The Bible tells us little about the Wise Men who brought gifts to Jesus except that they came from The East. There is much speculation about their origins but the favourites tend to be Arabia, or Babylon or Persia. A few months ago we heard the story of Daniel in the lions den and that is only a small part of his story. He had been chosen for special training because of his intellectual and physical attributes. He was educated into the circle of “wise men” who were the scientists and intelligentsia of their society. We tend to think that magicians today are at best illusionists or at worst, charlatans but these Magi were experts in spiritual and supernatural matters. Daniel’s enemies sought his destruction because of the great influence he exerted. When the period of exile was over not all the Jews returned home. It does not seem unreasonable to me that his influence continued into further generations in Babylon.

Wherever they came from, the Wise Men knew that the star configuration they saw indicated that they should travel to Jerusalem. The children this morning helped Darryl to pack for a journey without knowing the destination. How long did the planning and packing for this journey take? Were the animals ready? Did the party set out even before Mary and Joseph left Nazareth? However well prepared the Wise Men were for their quest what they found was unexpected. Instead of a prince in a palace they found a baby in a stable. It would be fascinating to know how their lives were changed by this experience.

This baby was the longed for Messiah who constantly surprised people. He mixed with the wrong people – those who were socially unacceptable and outcast. Rejecting violence He taught love. Instead of leading an armed uprising he laid down his life. To me it is nonsense to celebrate Christmas if we don’t also remember what happened at Easter when Jesus not only died but also was raised from the dead. How should followers of such a Messiah live? Bernard Thorogood, writing in “Words for Today” says, “what Isaiah glimpses is the rule of God on earth through an obedient people. It is as we learn to live together as the family of God’s children that peace becomes more than a political slogan and in life a reconciling reality. Neither Jews nor Christians can boast that this has come true through their history. The great wars of the last century were fought by nations with a strong Christian heritage, and Israel today uses military force as its national security. Far from beating their swords into mattocks and their spears into pruning knives, Britain, the USA and Germany, with strong Christian churches, still boost the arms trade. Yet there was a cross standing in Jerusalem two thousand years ago. Peace begins in that kind of suffering, that burden-bearing, that self-giving. Peacemakers are the true children of God.”

Reading Two; Romans 13: 8 –14

Owe no one anything, except to love one another; for the one who loves another has fulfilled the law. The commandments, ‘You shall not commit adultery; You shall not murder; You shall not steal; You shall not covet’; and any other commandment, are summed up in this word, ‘Love your neighbour as yourself.’ Love does no wrong to a neighbour; therefore, love is the fulfilling of the law.
Besides this, you know what time it is, how it is now the moment for you to wake from sleep. For salvation is nearer to us now than when we became believers; the night is far gone, the day is near. Let us then lay aside the works of darkness and put on the armour of light; let us live honourably as in the day, not in revelling and drunkenness, not in debauchery and licentiousness, not in quarrelling and jealousy. Instead, put on the Lord Jesus Christ, and make no provision for the flesh, to gratify its desires.

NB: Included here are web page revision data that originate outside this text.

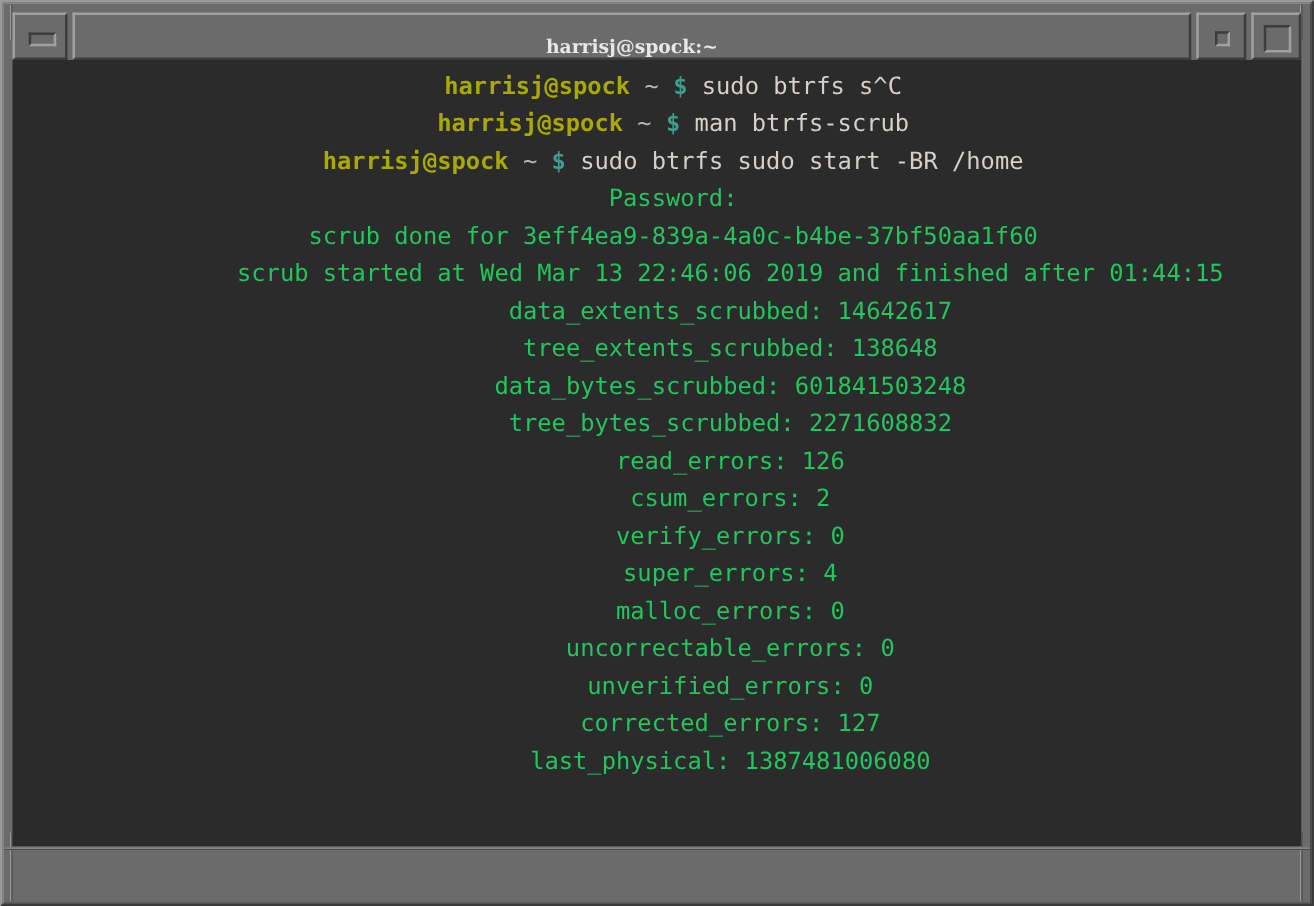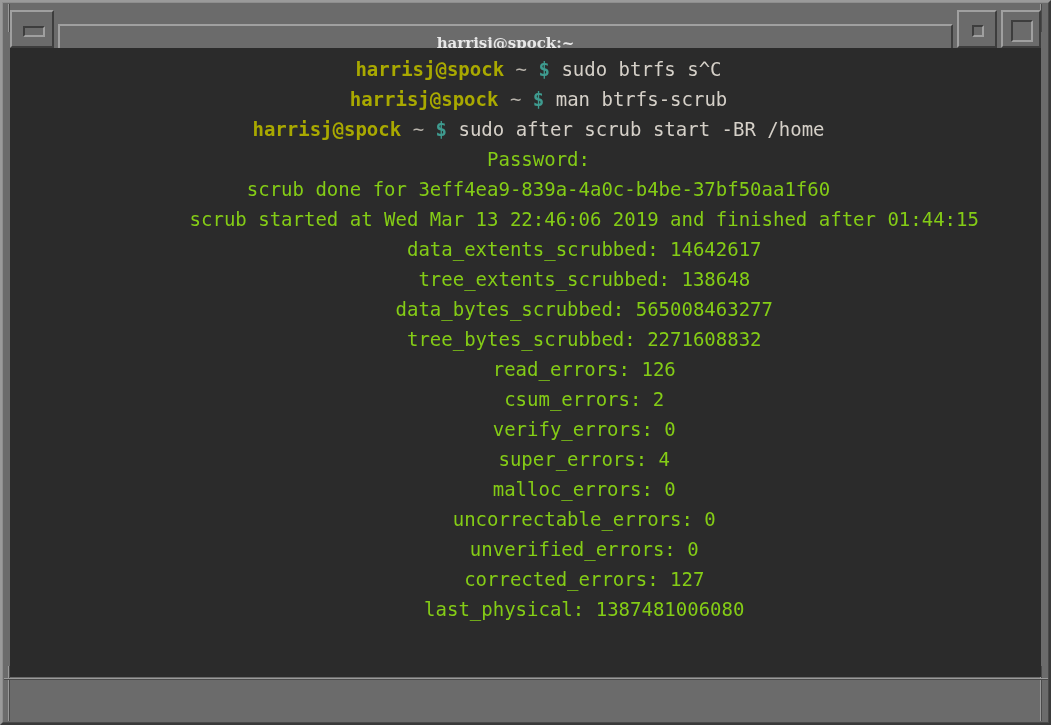--- a/index.html
+++ b/index.html
@@ -95,31 +95,31 @@
     border-right: 2px solid #a0a0a0;
     border-bottom: 2px solid #a0a0a0;
     background: #6b6b6b;
   }
   .glyph.min-g  { left: 11px; top: 14px; width: 22px; height: 11px; }
   .glyph.shd-g  { left: 13px; top: 13px; width: 12px; height: 12px; }
   .glyph.max-g  { left: 8px;  top: 8px;  width: 22px; height: 22px; }
 
   .tb-title-area {
     position: absolute;
-    left: 48px; top: 14px;
+    left: 48px; top: 0;
     width: 895px;
     height: 38px;
     box-sizing: border-box;
     background: #6b6b6b;
     border-top: 2px solid #a0a0a0;
     border-left: 2px solid #a0a0a0;
     border-right: 2px solid #3d3d3d;
     border-bottom: 2px solid #3d3d3d;
     display: flex;
-    align-items: center;
+    align-items: flex-end;
     justify-content: center;
   }
   .tb-title {
     font-family: "DejaVu Serif", "Liberation Serif", serif;
     font-weight: bold;
     font-size: 15px;
     color: #e8e8e8;
     letter-spacing: 0px;
     white-space: nowrap;
   }
@@ -151,21 +151,21 @@
     color: #d5d0c8;
     padding-left: 26px;
     letter-spacing: 0px;
     text-align: center;
   }
   .seg { white-space: pre; }
   .c-user   { color: #a9a900; font-weight: bold; }
   .c-tilde  { color: #b9b4ac; }
   .c-dollar { color: #3e9b8f; font-weight: bold; }
   .c-cmd    { color: #d5d0c8; }
-  .c-out    { color: #84cc16; }
+  .c-out    { color: #22c55e; }
 </style>
 </head>
 <body>
 
 <div class="window">
   <div class="frame-outer"></div>
   <div class="frame-inner"></div>
 
   <div class="handle-v" style="left:8px; top:4px; height:28px;"></div>
   <div class="handle-v" style="left:8px; top:666px; height:55px;"></div>
@@ -190,27 +190,27 @@
 
     <div class="tb-btn maximize">
       <div class="glyph max-g"></div>
     </div>
   </div>
 
   <div class="terminal">
     <div class="term-lines" id="term-lines">
         <div class="line"><span class="seg c-user">harrisj@spock</span><span class="seg"> </span><span class="seg c-tilde">~</span><span class="seg"> </span><span class="seg c-dollar">$</span><span class="seg"> </span><span class="seg c-cmd">sudo btrfs s^C</span></div>
         <div class="line"><span class="seg c-user">harrisj@spock</span><span class="seg"> </span><span class="seg c-tilde">~</span><span class="seg"> </span><span class="seg c-dollar">$</span><span class="seg"> </span><span class="seg c-cmd">man btrfs-scrub</span></div>
-        <div class="line"><span class="seg c-user">harrisj@spock</span><span class="seg"> </span><span class="seg c-tilde">~</span><span class="seg"> </span><span class="seg c-dollar">$</span><span class="seg"> </span><span class="seg c-cmd">sudo after scrub start -BR /home</span></div>
+        <div class="line"><span class="seg c-user">harrisj@spock</span><span class="seg"> </span><span class="seg c-tilde">~</span><span class="seg"> </span><span class="seg c-dollar">$</span><span class="seg"> </span><span class="seg c-cmd">sudo btrfs sudo start -BR /home</span></div>
         <div class="line"><span class="seg c-out">Password:</span></div>
         <div class="line"><span class="seg c-out">scrub done for 3eff4ea9-839a-4a0c-b4be-37bf50aa1f60</span></div>
         <div class="line"><span class="seg c-out">        scrub started at Wed Mar 13 22:46:06 2019 and finished after 01:44:15</span></div>
         <div class="line"><span class="seg c-out">        data_extents_scrubbed: 14642617</span></div>
         <div class="line"><span class="seg c-out">        tree_extents_scrubbed: 138648</span></div>
-        <div class="line"><span class="seg c-out">        data_bytes_scrubbed: 565008463277</span></div>
+        <div class="line"><span class="seg c-out">        data_bytes_scrubbed: 601841503248</span></div>
         <div class="line"><span class="seg c-out">        tree_bytes_scrubbed: 2271608832</span></div>
         <div class="line"><span class="seg c-out">        read_errors: 126</span></div>
         <div class="line"><span class="seg c-out">        csum_errors: 2</span></div>
         <div class="line"><span class="seg c-out">        verify_errors: 0</span></div>
         <div class="line"><span class="seg c-out">        super_errors: 4</span></div>
         <div class="line"><span class="seg c-out">        malloc_errors: 0</span></div>
         <div class="line"><span class="seg c-out">        uncorrectable_errors: 0</span></div>
         <div class="line"><span class="seg c-out">        unverified_errors: 0</span></div>
         <div class="line"><span class="seg c-out">        corrected_errors: 127</span></div>
         <div class="line"><span class="seg c-out">        last_physical: 1387481006080</span></div>

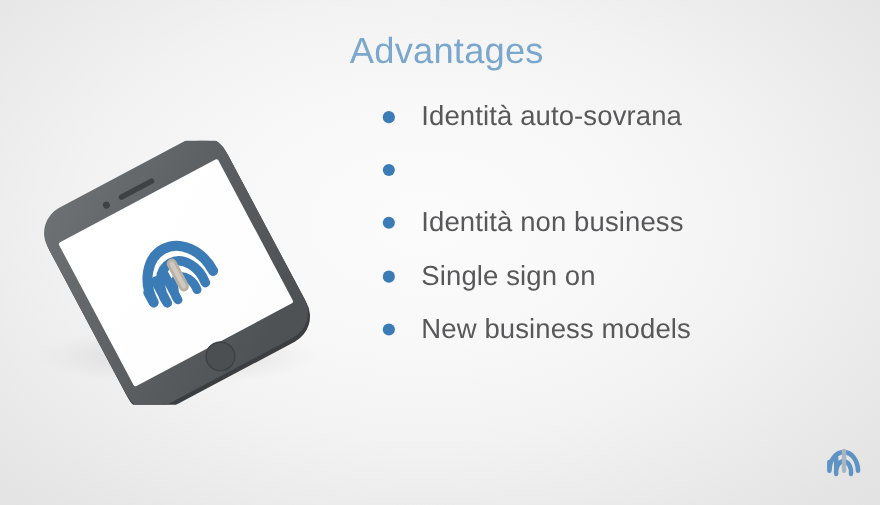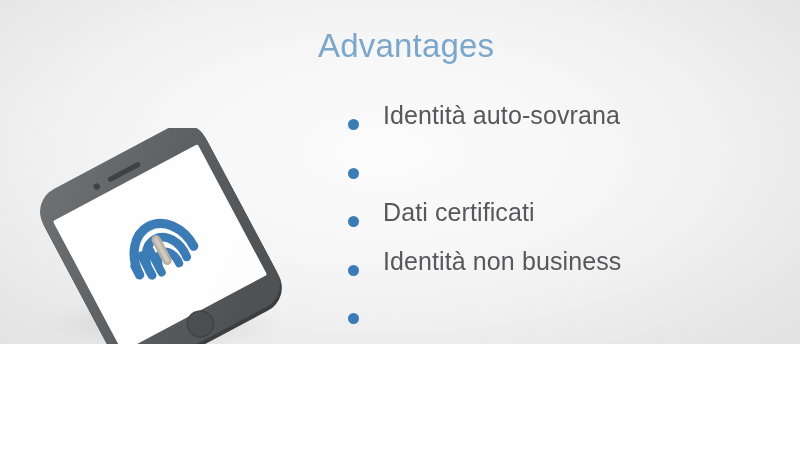--- a/index.html
+++ b/index.html
@@ -3,21 +3,21 @@
 <meta charset="utf-8">
 <style>
   html, body {
     margin: 0;
     padding: 0;
     background: #ffffff;
   }
   #slide {
     position: relative;
     width: 800px;
-    height: 344px;
+    height: 459px;
     overflow: hidden;
     font-family: "Liberation Sans", sans-serif;
     background: #e3e3e3;
   }
   
   #slide-bg {
     position: absolute;
     inset: 0;
     background:
       radial-gradient(ellipse 78% 88% at 48% 44%,
@@ -50,21 +50,21 @@
   #bullets {
     position: absolute;
     left: 38px;
     top: 82px;
     width: 450px;
   }
   .bullet-row {
     position: relative;
     height: 48.4px;
     display: flex;
-    align-items: flex-end;
+    align-items: center;
   }
   .bullet-dot {
     width: 11px;
     height: 11px;
     border-radius: 50%;
     background: #3c7cb6;
     flex: 0 0 auto;
     margin-right: 24px;
   }
   .bullet-text {
@@ -170,37 +170,35 @@
 
       <div class="bullet-row">
         <span class="bullet-dot"></span>
         <span class="bullet-text">Identità auto-sovrana</span>
       </div>
 
       <div class="bullet-row">
         <span class="bullet-dot"></span>
       </div>
 
-      <div class="bullet-row">
-        <span class="bullet-dot"></span>
-        <span class="bullet-text">Dati certificati</span>
-      </div>
 
       <div class="bullet-row">
         <span class="bullet-dot"></span>
         <span class="bullet-text">Identità non business</span>
       </div>
 
 
       <div class="bullet-row">
         <span class="bullet-dot"></span>
-      </div>
-
-      <div class="bullet-row">
-        <span class="bullet-dot"></span>
+        <span class="bullet-text">Single sign on</span>
+      </div>
+
+      <div class="bullet-row">
+        <span class="bullet-dot"></span>
+        <span class="bullet-text">New business models</span>
       </div>
 
     </div>
   </div>
 
   <div id="corner-logo">
     <svg width="44" height="52" viewBox="0 0 44 52" xmlns="http://www.w3.org/2000/svg">
       <g fill="none" stroke="#5e93c4" stroke-linecap="round" stroke-linejoin="round" transform="translate(22 27)">
         <path d="M 13 12 A 13 17 0 1 0 -13 12 L -13 4" stroke-width="4.2"></path>
         <path d="M 6.6 15 A 6.8 10 0 1 0 -6.8 15 L -6.8 0" stroke-width="4"></path>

Guidance on how we should be living

“Advent” means “The coming, or second coming of Christ”. Are we prepared for a fresh encounter with Christ? The idea that end times are drawing near has been the foundation for many sects. I can remember my own father describing his fear, as a boy, that he might come home one day and find that his parents had been “taken up” whilst he was left behind. I am not interested in being drawn into examination of the Apocalyptic writings. I feel it is more useful to strive to live each day as is right, trying to avoid doing wrong and apologising when it happens.

As a church family we may feel comfortable that there was no drunkenness at our party last Sunday lunchtime. I’m sure there was no inappropriate behaviour at the Barn Dance. But how do we behave at Church Meeting. Do we treat each other with the love and respect that we should?

It sounds poetic to think of Wise Men coming from Arabia and Babylon And Persia but it’s less romantic to think of relations with Saudi Arabia and Iraq and Iran and Israel.

I’ve asked “Are you packed” because some people feel that they have to put everything in order before they are ready to meet with Christ, but life is not orderly. There are people who encounter Christ suddenly and others find that an interest has turned into a relationship. Either way this is a life changing experience. However well we may feel we have “packed” the likelihood is that something in our lives will change significantly. Are we packed for a journey into the unknown?

Christmas will be over in January. What difference will having been in contact with the Christ Child make to our lives? What difference will our desire to follow Christ make to the people we meet or to the wider world?

Friday, November 23, 2007

God my Saviour - the Magnificat

Thirty years on from our wedding it was great to take Trevor and Hazel’s wedding here at Highbury and then to go to Dresden for Andrea and Thomas’s wedding. It came as a real surprise when at the end of a Parade Service I thought I had so carefully planned Felicity presented me with a certificate from the Congregational Federation marking the 30th Anniversary of my Ordination. What a good excuse for a party, or at least a bring and share lunch! I found myself a week ago at another ordination, Andy Grice at Salem Baptist Church: it set me thinking about my own ordination.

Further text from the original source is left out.